== Brief ==
Leaving out the pictures, return word for word the stretch of entries below from the line holding "align-items: flex-end ->" through the line holding "text: 20 ->".

** Opening Data listing block **

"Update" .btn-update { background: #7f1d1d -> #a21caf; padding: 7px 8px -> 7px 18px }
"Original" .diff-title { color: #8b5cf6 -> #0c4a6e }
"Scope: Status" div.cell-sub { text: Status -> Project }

** Closing Data listing block **
** Opening Data listing block **

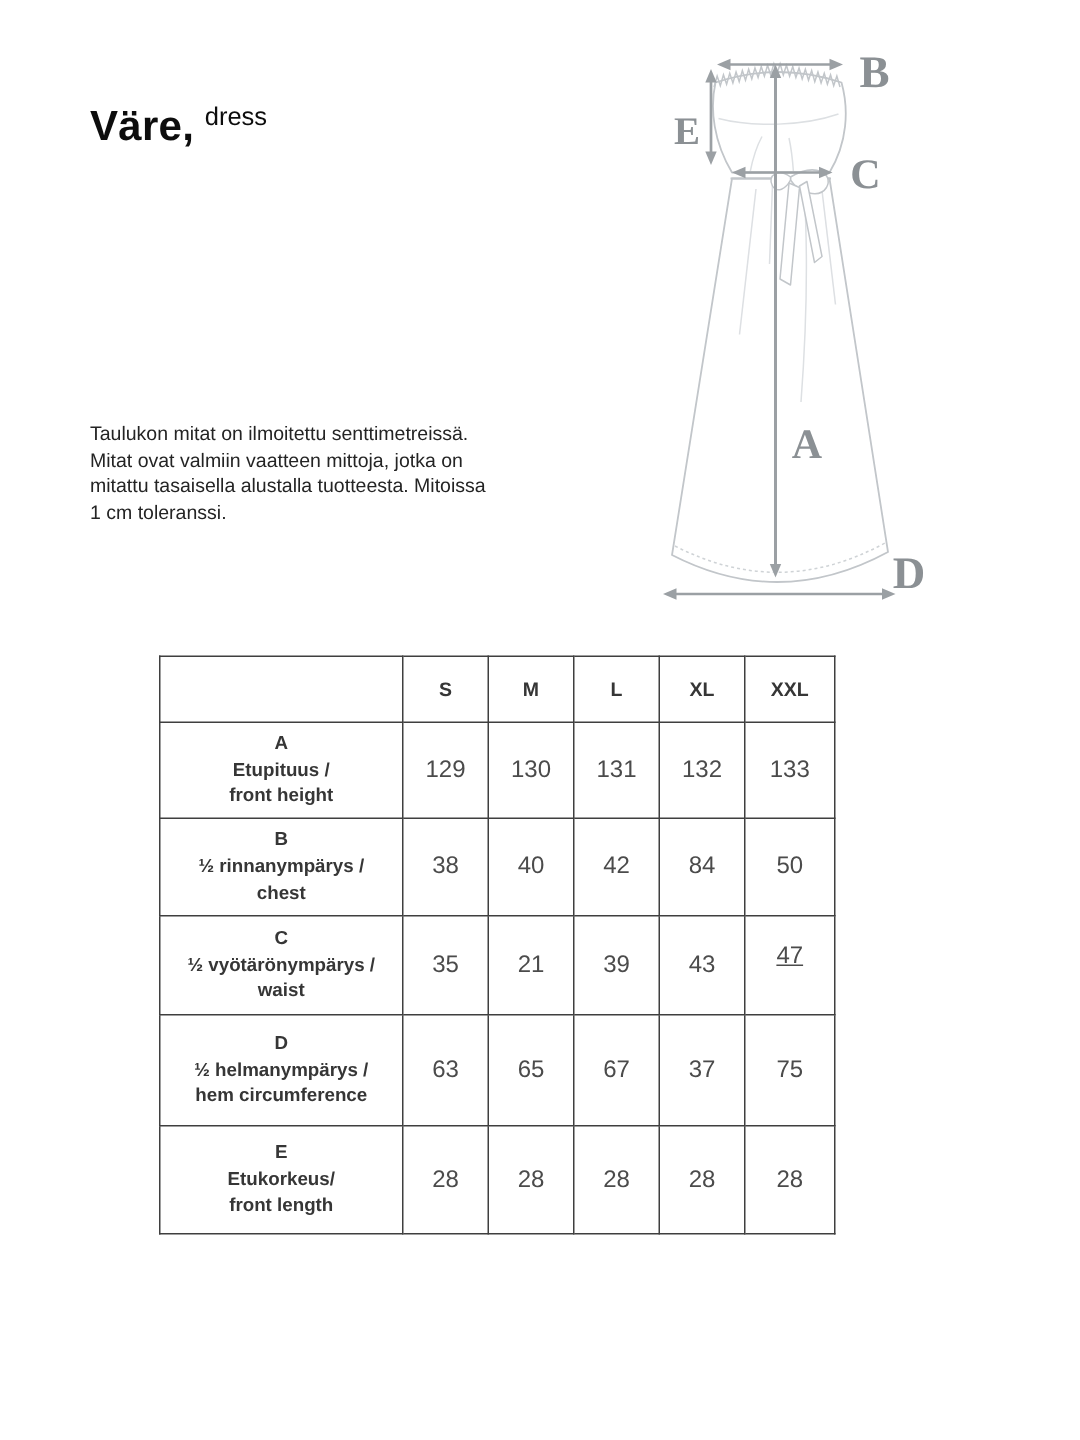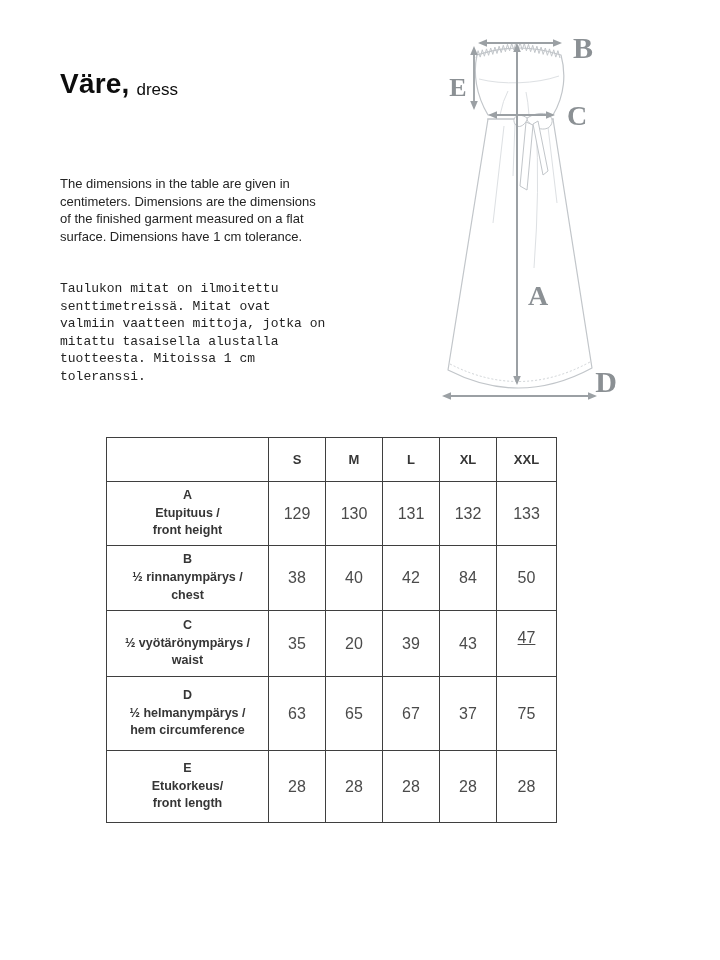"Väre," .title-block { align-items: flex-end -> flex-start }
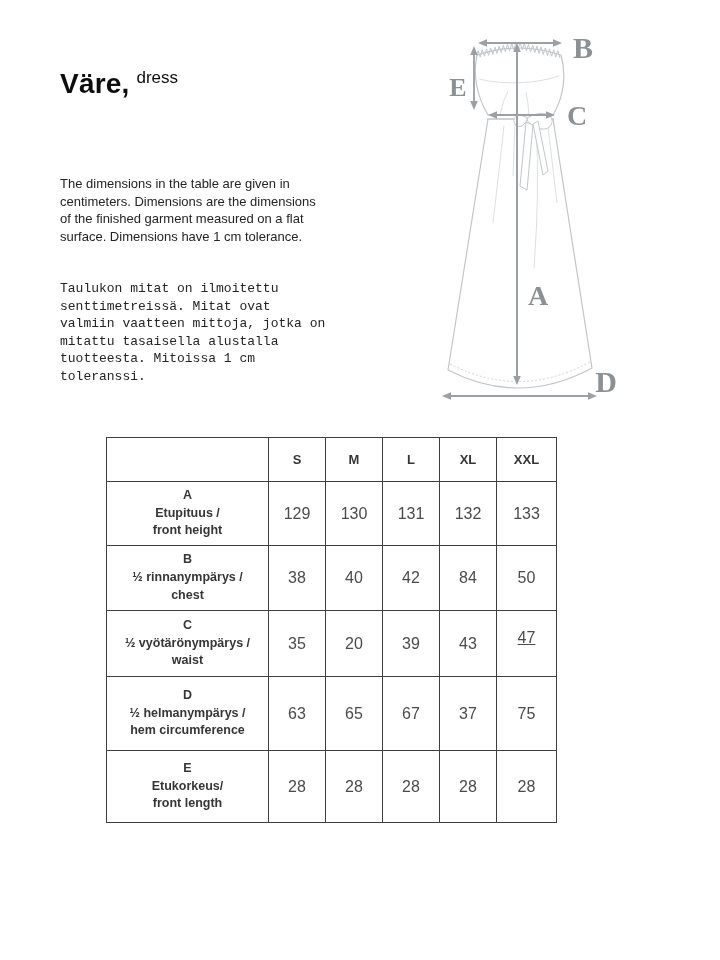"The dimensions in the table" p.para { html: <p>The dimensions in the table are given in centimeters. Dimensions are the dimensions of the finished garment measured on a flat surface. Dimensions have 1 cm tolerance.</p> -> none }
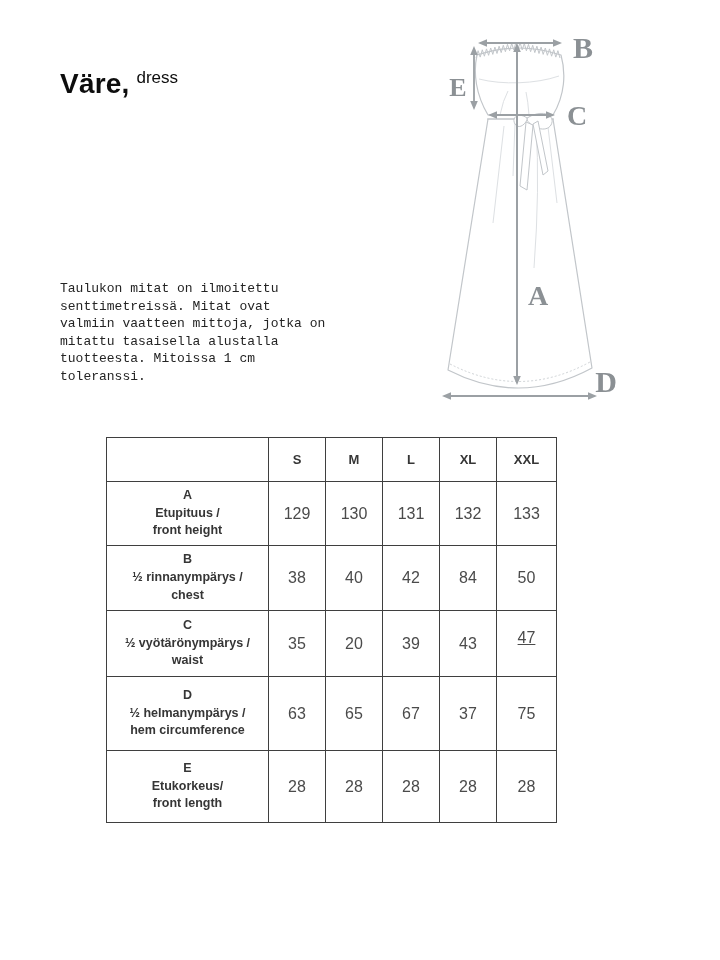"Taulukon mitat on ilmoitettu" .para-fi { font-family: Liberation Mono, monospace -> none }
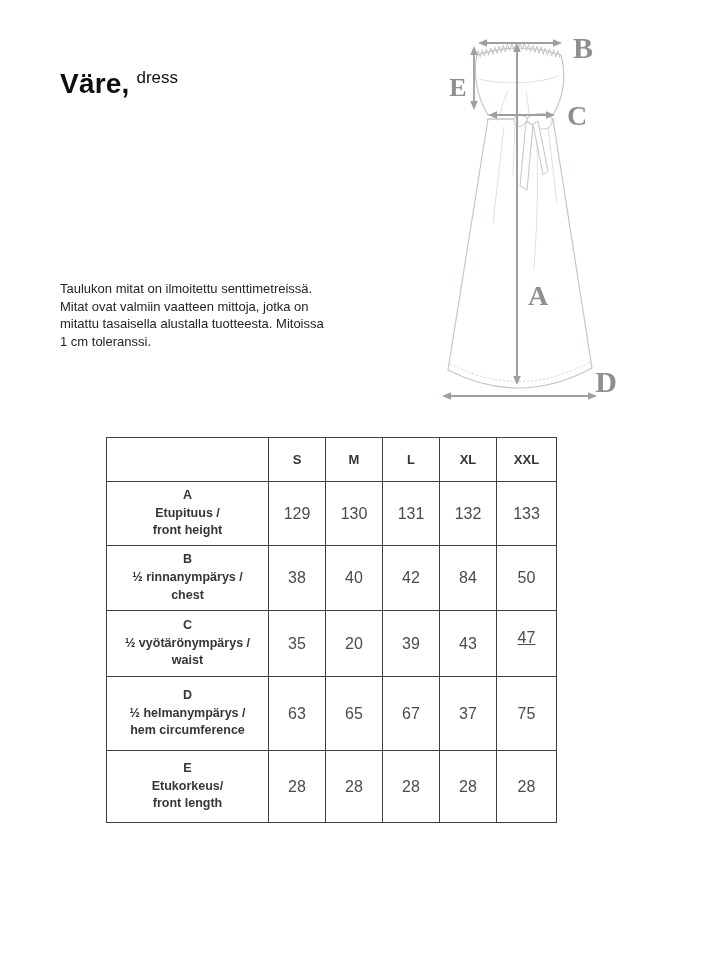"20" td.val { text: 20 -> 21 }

** Closing Data listing block **

== Task output ==
"Väre," .title-block { align-items: flex-end -> flex-start }
"The dimensions in the table" p.para { html: <p>The dimensions in the table are given in centimeters. Dimensions are the dimensions of the finished garment measured on a flat surface. Dimensions have 1 cm tolerance.</p> -> none }
"Taulukon mitat on ilmoitettu" .para-fi { font-family: Liberation Mono, monospace -> none }
"20" td.val { text: 20 -> 21 }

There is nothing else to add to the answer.